So, the main problem is that the PK in the Coupon class is not set to autoincrement value. I refer to the tables from Server Explorer and see PK's properties. Realized that other two classes PK's properties are set as Is Identity to True and Identity Increment = 1 whereas in the Coupon's PK's property they are set as Is Identity to False and Identity Increment to 0.

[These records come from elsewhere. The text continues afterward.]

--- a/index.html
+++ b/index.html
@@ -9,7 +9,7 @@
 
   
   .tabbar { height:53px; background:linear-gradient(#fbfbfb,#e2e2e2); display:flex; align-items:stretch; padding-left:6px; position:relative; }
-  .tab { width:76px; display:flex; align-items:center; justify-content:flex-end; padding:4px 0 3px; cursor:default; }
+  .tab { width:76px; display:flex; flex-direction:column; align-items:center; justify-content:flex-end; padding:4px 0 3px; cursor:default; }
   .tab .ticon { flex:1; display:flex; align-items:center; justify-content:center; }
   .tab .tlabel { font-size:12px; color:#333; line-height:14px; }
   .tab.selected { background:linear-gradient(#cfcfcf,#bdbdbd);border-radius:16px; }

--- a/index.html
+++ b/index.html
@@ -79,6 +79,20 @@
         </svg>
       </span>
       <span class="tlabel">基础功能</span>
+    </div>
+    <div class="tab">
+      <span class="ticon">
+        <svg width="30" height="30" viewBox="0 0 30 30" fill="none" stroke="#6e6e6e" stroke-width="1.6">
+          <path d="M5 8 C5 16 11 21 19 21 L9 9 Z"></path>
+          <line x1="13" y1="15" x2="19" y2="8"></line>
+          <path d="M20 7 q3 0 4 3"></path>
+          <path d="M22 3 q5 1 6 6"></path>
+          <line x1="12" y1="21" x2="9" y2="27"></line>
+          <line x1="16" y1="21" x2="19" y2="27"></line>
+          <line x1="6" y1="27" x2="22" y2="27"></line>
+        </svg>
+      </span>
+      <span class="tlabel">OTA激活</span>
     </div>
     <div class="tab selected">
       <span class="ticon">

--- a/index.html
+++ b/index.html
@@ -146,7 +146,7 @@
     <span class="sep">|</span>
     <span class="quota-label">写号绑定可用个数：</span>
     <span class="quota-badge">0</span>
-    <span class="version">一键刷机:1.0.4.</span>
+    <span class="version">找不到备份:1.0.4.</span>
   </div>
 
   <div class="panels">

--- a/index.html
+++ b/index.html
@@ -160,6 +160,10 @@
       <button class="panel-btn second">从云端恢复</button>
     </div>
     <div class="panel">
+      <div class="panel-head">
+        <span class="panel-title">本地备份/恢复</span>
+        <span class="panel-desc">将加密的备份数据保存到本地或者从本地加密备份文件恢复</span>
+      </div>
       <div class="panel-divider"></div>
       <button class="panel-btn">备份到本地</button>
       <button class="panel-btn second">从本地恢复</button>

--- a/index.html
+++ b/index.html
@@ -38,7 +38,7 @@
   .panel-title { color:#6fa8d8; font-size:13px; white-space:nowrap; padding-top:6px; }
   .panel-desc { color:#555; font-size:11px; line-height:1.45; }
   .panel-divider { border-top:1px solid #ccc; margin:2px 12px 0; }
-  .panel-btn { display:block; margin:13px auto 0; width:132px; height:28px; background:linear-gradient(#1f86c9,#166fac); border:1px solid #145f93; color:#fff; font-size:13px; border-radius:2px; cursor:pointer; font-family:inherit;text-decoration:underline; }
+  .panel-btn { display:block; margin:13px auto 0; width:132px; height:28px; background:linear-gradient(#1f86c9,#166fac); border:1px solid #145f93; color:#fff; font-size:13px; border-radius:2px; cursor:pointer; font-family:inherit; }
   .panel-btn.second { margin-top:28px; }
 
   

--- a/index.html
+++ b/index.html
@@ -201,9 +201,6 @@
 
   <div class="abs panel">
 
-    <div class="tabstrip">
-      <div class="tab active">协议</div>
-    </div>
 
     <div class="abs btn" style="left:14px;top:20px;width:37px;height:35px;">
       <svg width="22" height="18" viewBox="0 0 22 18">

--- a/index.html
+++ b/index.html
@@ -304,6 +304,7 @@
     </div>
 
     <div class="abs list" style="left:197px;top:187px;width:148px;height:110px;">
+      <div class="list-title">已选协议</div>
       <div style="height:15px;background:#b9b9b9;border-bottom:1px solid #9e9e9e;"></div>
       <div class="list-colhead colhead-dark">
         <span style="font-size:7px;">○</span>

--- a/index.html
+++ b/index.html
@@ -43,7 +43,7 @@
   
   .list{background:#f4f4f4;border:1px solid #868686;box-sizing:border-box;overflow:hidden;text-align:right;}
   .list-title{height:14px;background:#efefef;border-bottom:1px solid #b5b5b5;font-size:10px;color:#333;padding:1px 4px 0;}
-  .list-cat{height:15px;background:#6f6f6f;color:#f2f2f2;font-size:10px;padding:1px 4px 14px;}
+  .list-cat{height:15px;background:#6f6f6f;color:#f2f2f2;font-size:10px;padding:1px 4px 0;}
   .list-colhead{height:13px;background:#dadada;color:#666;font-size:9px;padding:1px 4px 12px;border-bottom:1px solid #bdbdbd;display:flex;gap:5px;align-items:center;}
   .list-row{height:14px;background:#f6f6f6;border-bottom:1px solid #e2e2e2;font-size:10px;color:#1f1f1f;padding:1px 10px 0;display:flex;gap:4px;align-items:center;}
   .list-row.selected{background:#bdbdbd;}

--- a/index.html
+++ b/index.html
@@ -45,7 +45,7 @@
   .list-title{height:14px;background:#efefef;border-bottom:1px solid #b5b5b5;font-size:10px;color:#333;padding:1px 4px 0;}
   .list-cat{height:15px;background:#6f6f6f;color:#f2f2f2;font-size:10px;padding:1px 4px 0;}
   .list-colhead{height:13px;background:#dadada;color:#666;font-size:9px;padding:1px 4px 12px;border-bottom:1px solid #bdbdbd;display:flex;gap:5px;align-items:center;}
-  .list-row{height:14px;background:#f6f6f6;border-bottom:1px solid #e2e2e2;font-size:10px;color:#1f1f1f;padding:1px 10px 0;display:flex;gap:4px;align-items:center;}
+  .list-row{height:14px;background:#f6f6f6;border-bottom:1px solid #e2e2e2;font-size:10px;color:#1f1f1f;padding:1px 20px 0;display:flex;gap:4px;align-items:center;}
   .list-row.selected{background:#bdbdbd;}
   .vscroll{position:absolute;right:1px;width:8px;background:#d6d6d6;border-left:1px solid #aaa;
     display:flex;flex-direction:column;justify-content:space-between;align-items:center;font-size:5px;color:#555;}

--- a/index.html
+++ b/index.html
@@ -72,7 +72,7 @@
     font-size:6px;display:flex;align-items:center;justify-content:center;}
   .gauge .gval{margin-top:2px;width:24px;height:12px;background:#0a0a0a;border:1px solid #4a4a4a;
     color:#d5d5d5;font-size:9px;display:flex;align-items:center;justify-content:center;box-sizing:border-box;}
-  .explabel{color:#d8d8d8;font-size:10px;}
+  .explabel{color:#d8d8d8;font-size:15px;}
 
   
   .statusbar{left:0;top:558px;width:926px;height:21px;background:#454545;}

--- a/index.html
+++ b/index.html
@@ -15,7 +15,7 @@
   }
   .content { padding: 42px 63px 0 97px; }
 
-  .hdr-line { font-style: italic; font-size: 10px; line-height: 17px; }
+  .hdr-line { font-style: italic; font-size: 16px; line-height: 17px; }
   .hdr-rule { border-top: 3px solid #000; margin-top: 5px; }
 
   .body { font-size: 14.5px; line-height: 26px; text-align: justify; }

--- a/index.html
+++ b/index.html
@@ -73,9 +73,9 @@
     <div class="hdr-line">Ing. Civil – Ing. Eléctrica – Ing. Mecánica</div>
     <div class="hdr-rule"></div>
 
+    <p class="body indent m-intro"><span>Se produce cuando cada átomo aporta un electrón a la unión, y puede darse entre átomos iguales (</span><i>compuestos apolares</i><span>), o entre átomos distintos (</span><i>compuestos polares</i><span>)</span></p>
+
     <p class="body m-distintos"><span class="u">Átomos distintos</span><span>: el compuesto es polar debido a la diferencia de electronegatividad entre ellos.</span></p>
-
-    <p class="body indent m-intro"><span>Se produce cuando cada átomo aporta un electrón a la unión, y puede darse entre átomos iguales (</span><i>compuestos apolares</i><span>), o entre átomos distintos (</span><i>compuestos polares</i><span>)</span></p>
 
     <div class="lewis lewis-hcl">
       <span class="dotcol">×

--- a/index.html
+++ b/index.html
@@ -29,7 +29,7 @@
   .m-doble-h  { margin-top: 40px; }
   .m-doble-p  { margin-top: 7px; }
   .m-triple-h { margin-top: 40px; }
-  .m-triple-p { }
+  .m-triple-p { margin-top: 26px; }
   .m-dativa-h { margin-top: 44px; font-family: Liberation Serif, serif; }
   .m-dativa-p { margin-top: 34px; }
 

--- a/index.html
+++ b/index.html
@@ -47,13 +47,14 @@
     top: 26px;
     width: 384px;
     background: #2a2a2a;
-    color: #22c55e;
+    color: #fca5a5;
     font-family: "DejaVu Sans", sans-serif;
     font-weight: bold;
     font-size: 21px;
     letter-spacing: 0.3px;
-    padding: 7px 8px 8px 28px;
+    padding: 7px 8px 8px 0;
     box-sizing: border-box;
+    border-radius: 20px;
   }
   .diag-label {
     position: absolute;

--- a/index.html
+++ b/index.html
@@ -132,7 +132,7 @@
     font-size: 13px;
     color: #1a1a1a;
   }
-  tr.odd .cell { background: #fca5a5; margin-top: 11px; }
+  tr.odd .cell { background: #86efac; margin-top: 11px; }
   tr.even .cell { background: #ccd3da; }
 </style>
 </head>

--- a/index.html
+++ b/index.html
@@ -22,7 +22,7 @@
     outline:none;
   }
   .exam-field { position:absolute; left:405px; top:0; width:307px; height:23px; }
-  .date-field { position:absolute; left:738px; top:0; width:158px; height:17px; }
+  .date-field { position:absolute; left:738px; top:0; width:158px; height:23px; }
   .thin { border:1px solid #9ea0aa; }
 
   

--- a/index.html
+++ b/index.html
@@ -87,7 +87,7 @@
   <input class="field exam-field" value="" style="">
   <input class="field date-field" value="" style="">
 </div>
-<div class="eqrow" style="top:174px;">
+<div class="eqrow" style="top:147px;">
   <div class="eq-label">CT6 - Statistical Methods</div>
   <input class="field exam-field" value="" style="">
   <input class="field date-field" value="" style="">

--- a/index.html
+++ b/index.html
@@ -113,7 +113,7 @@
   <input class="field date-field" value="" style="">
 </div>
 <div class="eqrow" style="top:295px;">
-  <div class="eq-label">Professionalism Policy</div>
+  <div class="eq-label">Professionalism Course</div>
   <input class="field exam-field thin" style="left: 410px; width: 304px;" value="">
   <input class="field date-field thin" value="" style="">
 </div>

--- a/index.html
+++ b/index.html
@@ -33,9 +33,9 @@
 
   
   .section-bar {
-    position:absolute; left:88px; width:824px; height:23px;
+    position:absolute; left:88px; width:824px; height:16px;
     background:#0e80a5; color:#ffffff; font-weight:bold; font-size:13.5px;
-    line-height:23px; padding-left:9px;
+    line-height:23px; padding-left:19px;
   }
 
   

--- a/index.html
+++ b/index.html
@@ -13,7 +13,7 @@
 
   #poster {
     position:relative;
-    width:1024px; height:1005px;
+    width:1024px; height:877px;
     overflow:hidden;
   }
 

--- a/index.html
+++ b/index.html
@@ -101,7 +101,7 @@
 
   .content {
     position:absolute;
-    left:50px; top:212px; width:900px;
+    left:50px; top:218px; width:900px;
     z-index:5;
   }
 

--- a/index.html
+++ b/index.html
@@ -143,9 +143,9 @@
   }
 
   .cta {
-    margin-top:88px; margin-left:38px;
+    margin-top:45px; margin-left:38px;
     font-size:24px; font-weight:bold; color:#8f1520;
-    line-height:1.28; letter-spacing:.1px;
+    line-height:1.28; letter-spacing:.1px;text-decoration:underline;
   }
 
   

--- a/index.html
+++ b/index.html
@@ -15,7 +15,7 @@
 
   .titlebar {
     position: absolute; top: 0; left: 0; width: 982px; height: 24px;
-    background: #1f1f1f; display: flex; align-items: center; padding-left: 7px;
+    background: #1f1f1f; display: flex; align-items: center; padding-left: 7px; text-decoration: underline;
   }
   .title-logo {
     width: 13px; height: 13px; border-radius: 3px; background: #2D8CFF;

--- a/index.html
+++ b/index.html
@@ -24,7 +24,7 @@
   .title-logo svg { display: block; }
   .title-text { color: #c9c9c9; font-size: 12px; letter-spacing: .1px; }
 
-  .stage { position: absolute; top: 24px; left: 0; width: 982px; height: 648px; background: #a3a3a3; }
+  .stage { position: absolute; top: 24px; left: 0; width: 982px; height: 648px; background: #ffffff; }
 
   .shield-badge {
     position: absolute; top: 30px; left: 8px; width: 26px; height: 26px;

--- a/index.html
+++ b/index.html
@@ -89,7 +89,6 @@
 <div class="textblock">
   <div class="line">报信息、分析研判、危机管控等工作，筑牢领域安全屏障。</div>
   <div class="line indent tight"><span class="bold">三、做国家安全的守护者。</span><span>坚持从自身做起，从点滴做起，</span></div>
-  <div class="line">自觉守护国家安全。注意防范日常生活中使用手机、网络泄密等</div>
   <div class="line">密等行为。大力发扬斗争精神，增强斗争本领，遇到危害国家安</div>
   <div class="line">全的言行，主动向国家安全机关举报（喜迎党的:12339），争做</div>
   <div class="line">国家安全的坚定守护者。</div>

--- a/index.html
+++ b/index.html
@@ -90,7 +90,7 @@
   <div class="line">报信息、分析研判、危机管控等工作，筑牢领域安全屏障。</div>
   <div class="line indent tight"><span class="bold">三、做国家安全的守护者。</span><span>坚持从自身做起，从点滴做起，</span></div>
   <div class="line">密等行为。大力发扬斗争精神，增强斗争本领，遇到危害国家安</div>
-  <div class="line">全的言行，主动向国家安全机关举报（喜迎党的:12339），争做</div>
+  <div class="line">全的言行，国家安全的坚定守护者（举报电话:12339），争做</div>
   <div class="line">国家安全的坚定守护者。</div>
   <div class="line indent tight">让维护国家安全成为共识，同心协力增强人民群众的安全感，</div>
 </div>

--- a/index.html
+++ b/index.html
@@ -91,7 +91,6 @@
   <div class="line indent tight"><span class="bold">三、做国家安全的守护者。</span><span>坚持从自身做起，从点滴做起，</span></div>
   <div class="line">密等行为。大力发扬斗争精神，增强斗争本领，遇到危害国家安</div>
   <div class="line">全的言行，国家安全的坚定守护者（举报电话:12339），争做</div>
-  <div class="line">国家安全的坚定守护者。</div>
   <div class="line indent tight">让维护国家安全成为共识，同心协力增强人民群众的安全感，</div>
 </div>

I think the problem is somewhere there and below you can find the small model class I am having trouble with.

public class Coupon
{
    public Coupon()
    {
        footballMatches = new List<FootballMatch>();
    }

    [Key]
    [DatabaseGenerated(DatabaseGeneratedOption.Identity)]
    public int CouponId { get; set; }
    public int UserId { get; set; }
    public virtual List<FootballMatch> footballMatches { get; set; }
}

Ask me more if you need further information.

Thanks !

6
  • Not an answer to your question, but is there any reason you wouldn't use GUIDs instead of integers? msdn.microsoft.com/en-us/library/system.guid(v=vs.110).aspx Commented Feb 10, 2016 at 12:21
  • Most probably I am new to c#, nothing special. Commented Feb 10, 2016 at 12:22
  • using int is not to uncommon Commented Feb 10, 2016 at 12:29
  • Okay I will try to get used to them thanks. Lets focus on my question now haha :) Commented Feb 10, 2016 at 12:36
  • 2
    Well, if the PK for Coupon is set to Is Identity=false in the database, then it is NOT an identity column and therefore will not auto-increment...... you need to delete that column and re-add it again, this time with the identity spec set to true Commented Feb 10, 2016 at 12:53

1 Answer 1

1

Not expected that, but I found the solution in such a silly way. The solution to my problem was just re-adding the key. At first, I did not agree with marc_s because I also tried re-adding before. Apparently, I did in a wrong way when I firstly tried re-adding.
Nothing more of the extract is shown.